Dans les foyers comme dans les laboratoires, l’espérance de vie d’une souris excède rarement 2 ans. Pourtant, une de ses cousines, la souris épineuse dorée (Acomys russatus), qui vit notamment en l’Arabie saoudite, l’Égypte, la Jordanie et le Yémen, parvient à vivre 5 ans en captivité. En plus de cela, ce rongeur connaît un vieillissement plus clément : une cicatrisation sans trace (même à un âge avancé), un thymus intact pendant longtemps, permettant la production des lymphocytes, et un maintien des capacités d’apprentissage et de mémoire avec l’âge.
Concrètement, les souris épineuses dorées préserveraient leurs capacités physiques, leur mémoire ainsi que leur immunité, bien après l’âge présumé du déclin (du moins, chez les souris Mus musculus).
D’où leur vient cette vitalité ?
En effectuant des analyses, les chercheurs ont observé une forte production de clusterine par les macrophages (des cellules du système immunitaire) des tissus gras de cette souris.
L’équipe a alors supposé que cette protéine aurait un effet bénéfique pro- « bon vieillissement », en abaissant l’inflammation. En bref, la protéine permet à l’organisme d’éliminer les protéines mal repliées (qui causent notamment de gros dégâts pour les cas des maladie d’Alzheimer et de Parkinson) et limiter leurs effets délétères.

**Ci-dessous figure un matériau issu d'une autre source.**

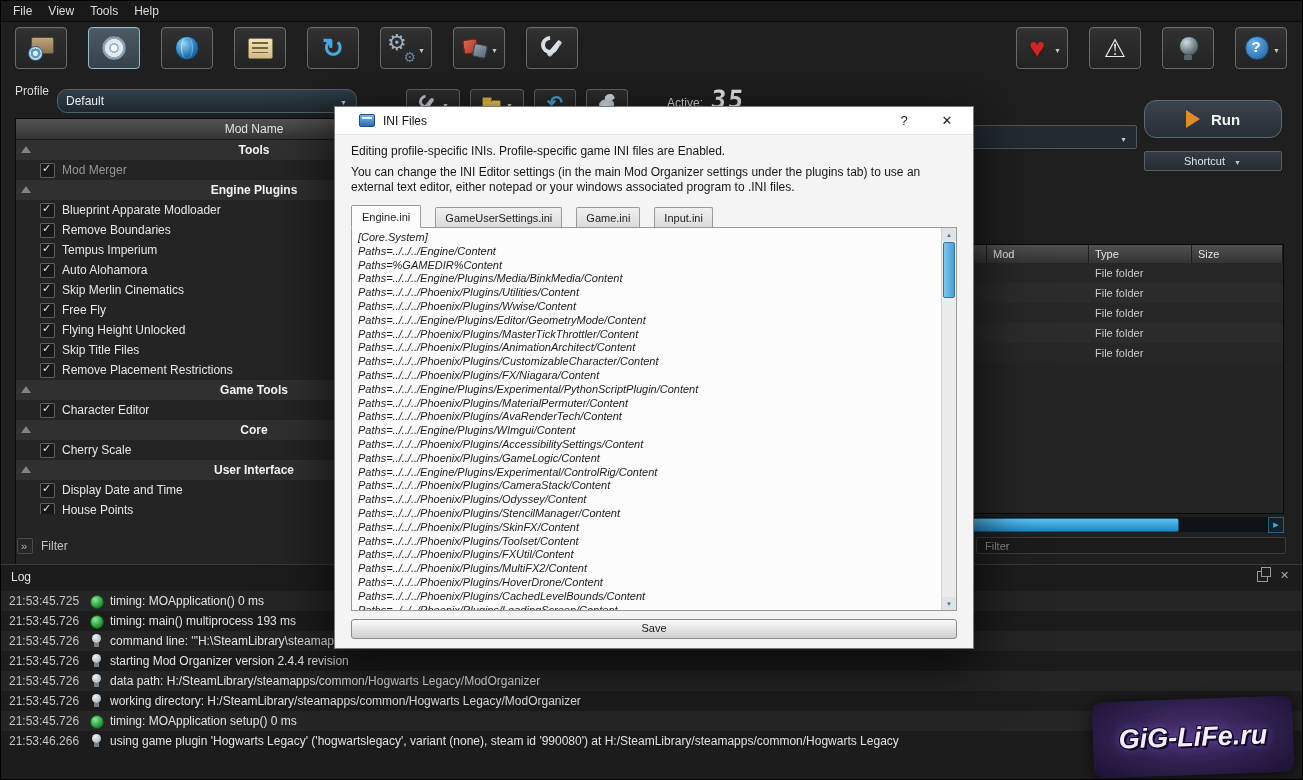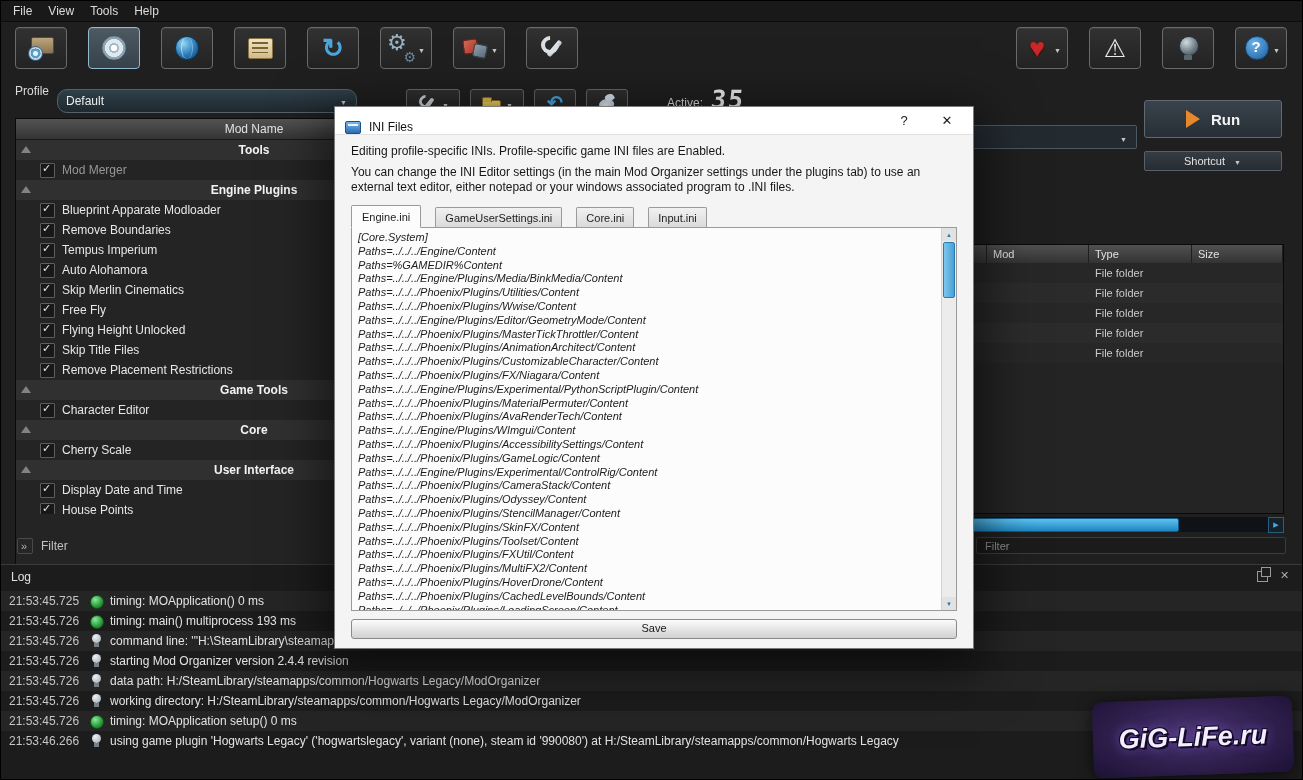--- a/index.html
+++ b/index.html
@@ -130,7 +130,7 @@
   
   .dialog{position:absolute;left:333px;top:105px;width:640px;height:543px;background:#f4f4f4;border:1px solid #7a7a7a;
     box-shadow:0 14px 50px 8px rgba(0,0,0,.6);display:flex;flex-direction:column;box-sizing:border-box;z-index:5}
-  .dlg-titlebar{height:27px;background:#ffffff;display:flex;align-items:flex-end;padding:0 10px;flex:none;position:relative;border-bottom:1px solid #e2e2e2}
+  .dlg-titlebar{height:27px;background:#ffffff;display:flex;align-items:center;padding:0 24px;flex:none;position:relative;border-bottom:1px solid #e2e2e2}
   .dlg-icon{width:14px;height:11px;background:linear-gradient(#7ab8ec,#2a6cb0);border:1px solid #1d4e86;border-radius:2px;position:relative;flex:none}
   .dlg-icon::before{content:"";position:absolute;left:2px;top:2px;right:2px;height:2px;background:#eaf4fc}
   .dlg-title{margin-left:8px;color:#101010;font-size:12px}

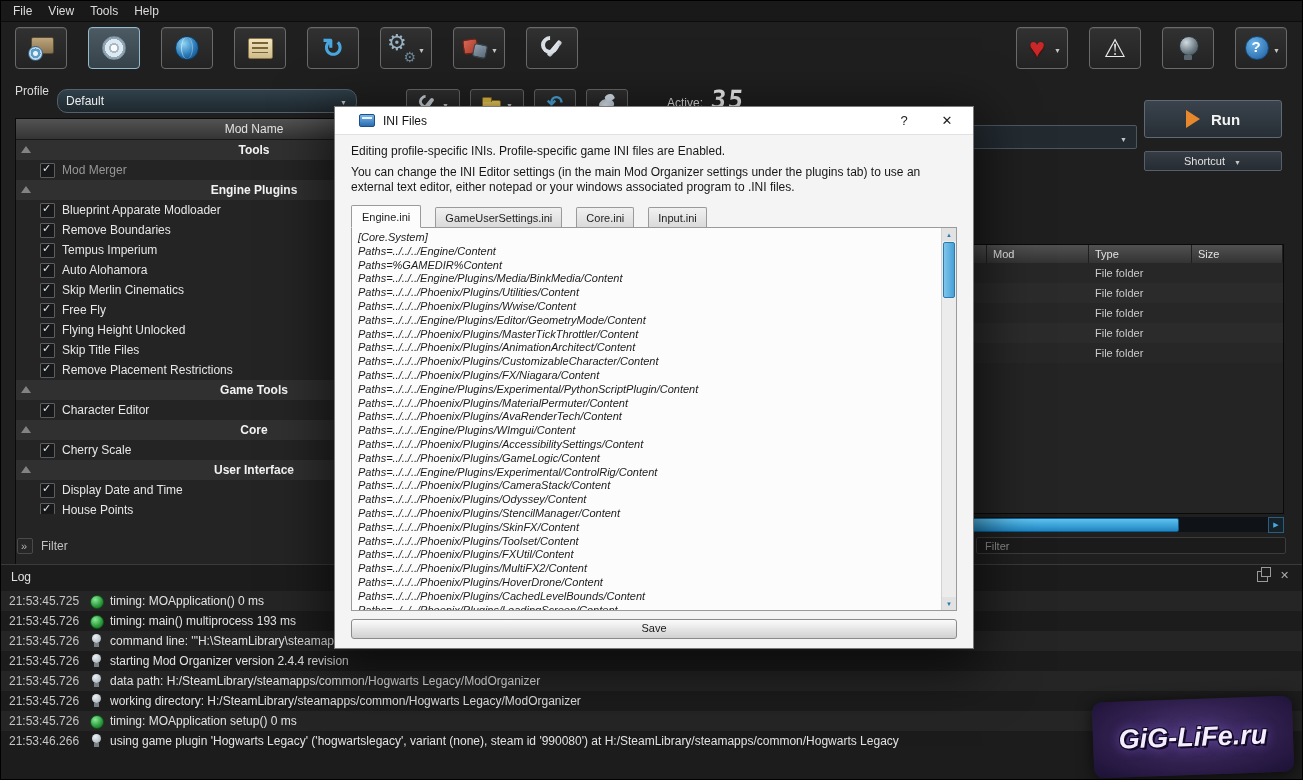--- a/index.html
+++ b/index.html
@@ -83,7 +83,7 @@
 
   
   .exec-combo{position:absolute;left:700px;top:124px;width:436px;height:24px;background:#232b31;border:1px solid #4c5862;border-radius:2px;display:flex;align-items:center;justify-content:flex-end;padding:0 8px;box-sizing:border-box}
-  .run-button{position:absolute;left:1143px;top:99px;width:138px;height:38px;background:linear-gradient(#3a434d,#272e35);border:1px solid #5f6a75;border-radius:3px;display:flex;align-items:center;justify-content:center;gap:11px;box-sizing:border-box}
+  .run-button{position:absolute;left:1143px;top:99px;width:138px;height:38px;background:linear-gradient(#3a434d,#272e35);border:1px solid #5f6a75;border-radius:12px;display:flex;align-items:center;justify-content:center;gap:11px;box-sizing:border-box}
   .play-triangle{width:0;height:0;border-left:14px solid #e8882c;border-top:9px solid transparent;border-bottom:9px solid transparent}
   .run-label{color:#f3f3f3;font-size:15px;font-weight:bold}
   .shortcut-button{position:absolute;left:1143px;top:150px;width:138px;height:20px;background:linear-gradient(#353c44,#262c32);border:1px solid #57606a;border-radius:2px;display:flex;align-items:center;justify-content:center;gap:9px;color:#e2e2e2;font-size:11px;box-sizing:border-box}

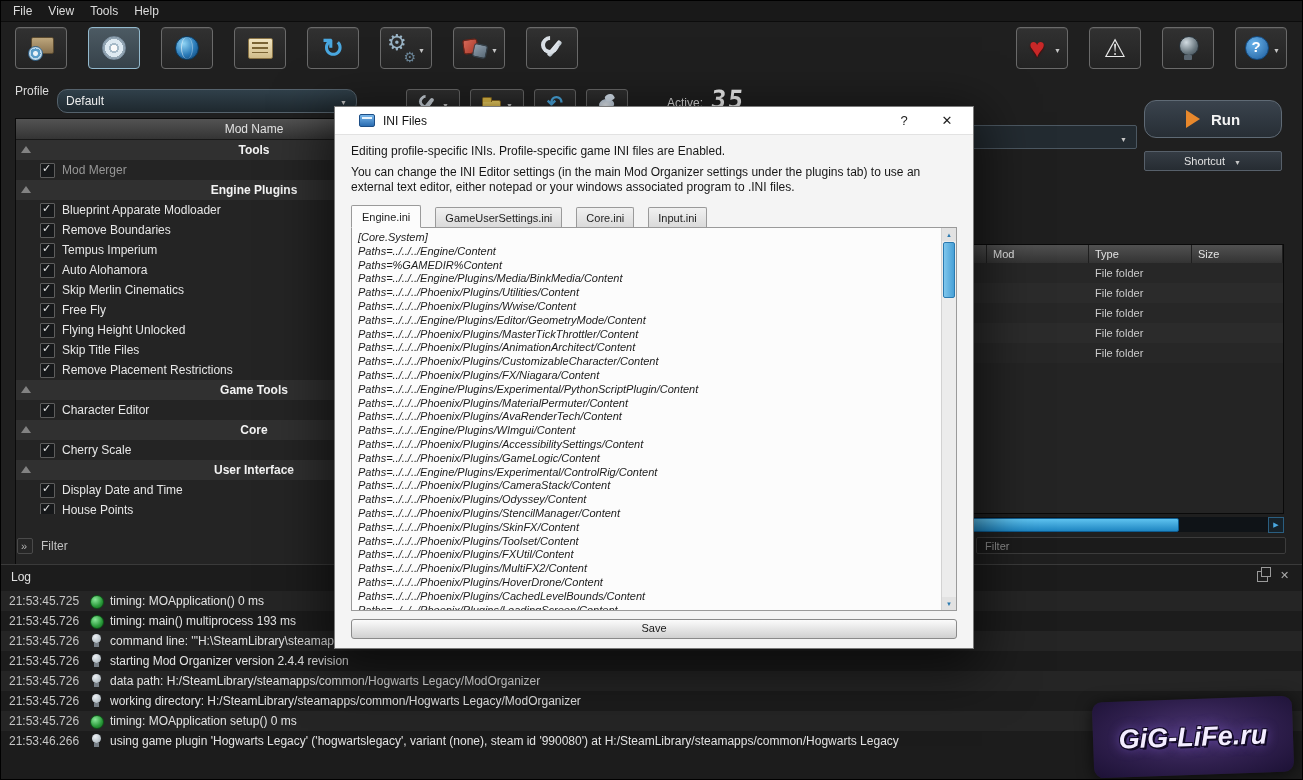--- a/index.html
+++ b/index.html
@@ -451,7 +451,7 @@
       <div class="dlg-tabs">
           <div class="tab selected">Engine.ini</div>
           <div class="tab">GameUserSettings.ini</div>
-          <div class="tab">Core.ini</div>
+          <div class="tab">Game.ini</div>
           <div class="tab">Input.ini</div>
         </div>
       <div class="ini-box">

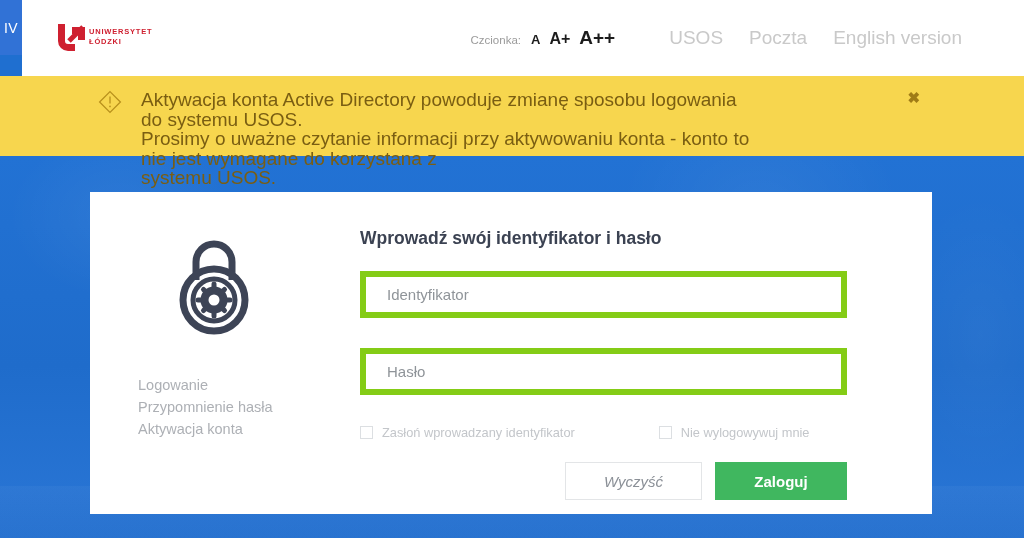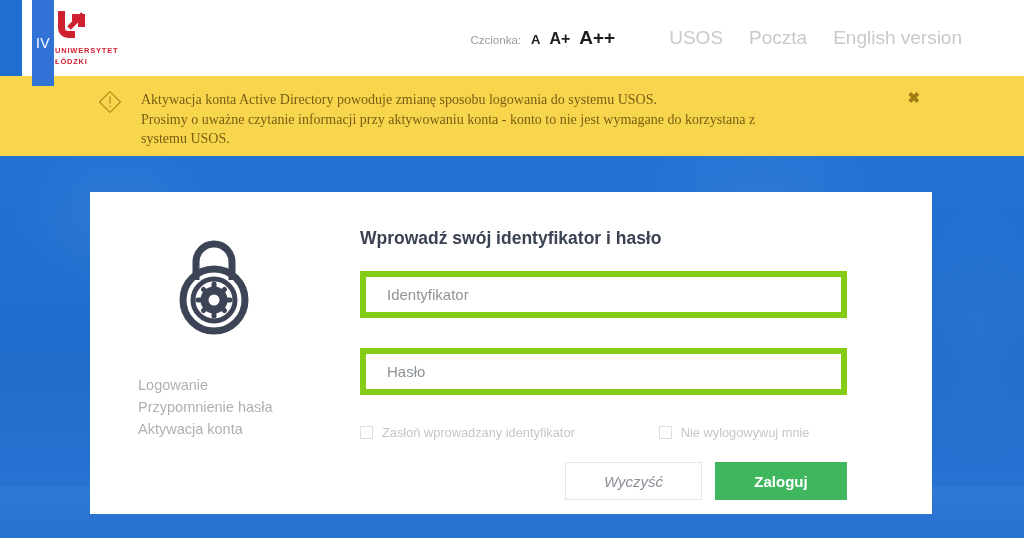--- a/index.html
+++ b/index.html
@@ -39,7 +39,7 @@
   #win-tab {
     position: absolute;
     left: 0; top: 0;
-    width: 22px; height: 86px;
+    width: 22px; height: 55px;
     background: #3172d6;
     color: #ffffff;
     display: flex;
@@ -48,7 +48,6 @@
     font-size: 14px;
     letter-spacing: .5px;
     z-index: 40;
-    margin-left: 32px;
   }
 
   

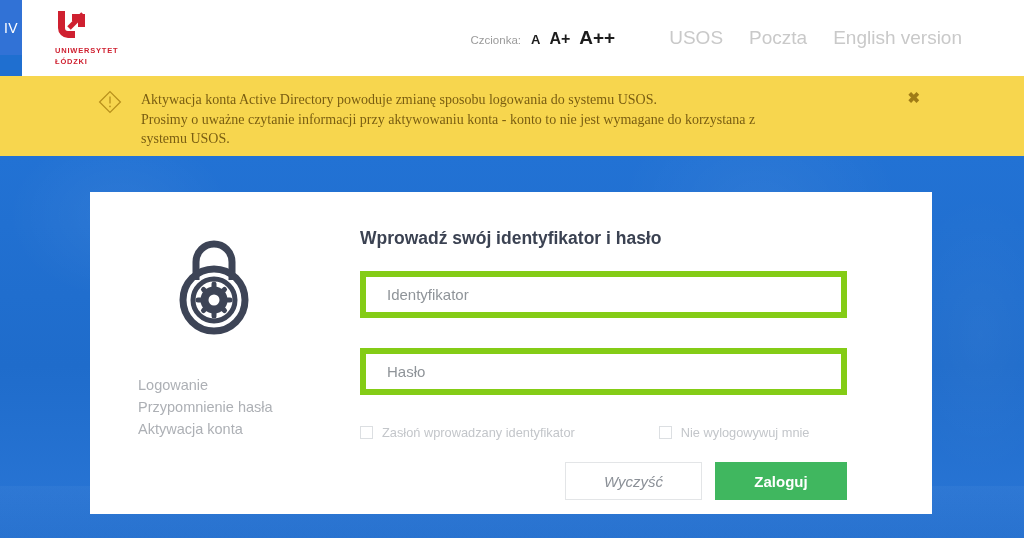--- a/index.html
+++ b/index.html
@@ -63,7 +63,7 @@
 
   .logo-wrap {
     display: flex;
-    flex-direction: column;
+    flex-direction: row;
     align-items: flex-start;
     margin-left: 33px;
   }

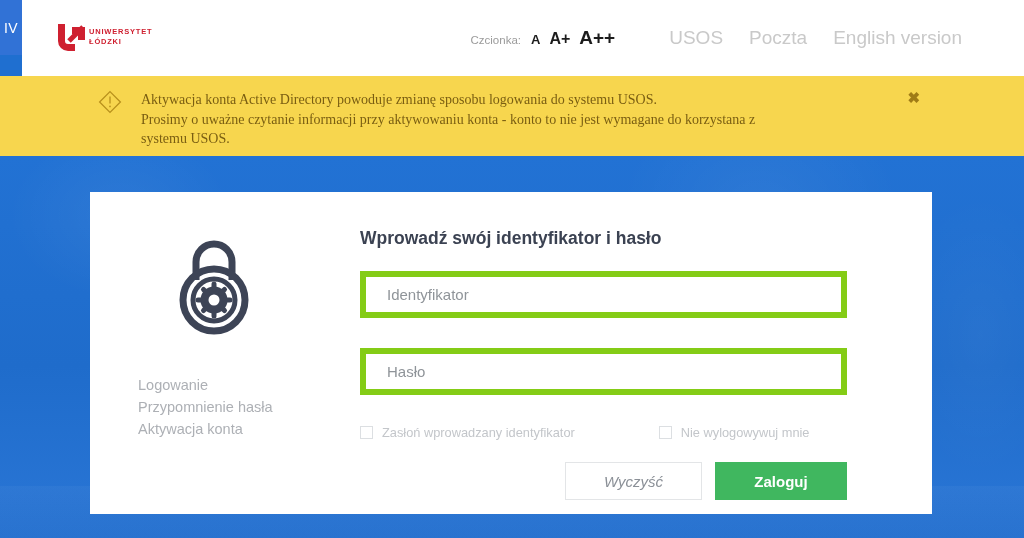--- a/index.html
+++ b/index.html
@@ -126,10 +126,9 @@
   .alert-text {
     margin: 14px 0 0 19px;
     color: #7a5e12;
-    font-size: 14px;
+    font-size: 19px;
     line-height: 19.5px;
     max-width: 620px;
-    font-family: Liberation Serif, serif;
   }
   .alert-close {
     position: absolute;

Afin de vérifier cet effet protecteur, les scientifiques ont administré de la clusterine chez des souris de laboratoire Mus musculus âgées. Résultats : réduction du déclin des performances motrices, amélioration de l’état de plusieurs organes et diminution des signes de l’inflammation liée à l’âge.
Ils ont aussi effectué des tests sur des précurseurs de macrophages humains. Ici encore, la clusterine a montré un effet anti-inflammatoire.
Enfin, des études antérieures ont associé la clusterine à la longévité ou au vieillissement en bonne santé chez plusieurs espèces de mammifères. Par ailleurs, les centenaires humains en produisent en grande quantité.
Ces résultats, bien qu’encourageants, ne signifient pas encore que la clusterine deviendra une thérapie efficace et sûre chez l’Humain. D’autres études devront suivre avant de potentiels essais cliniques et avant une mise sur le marché.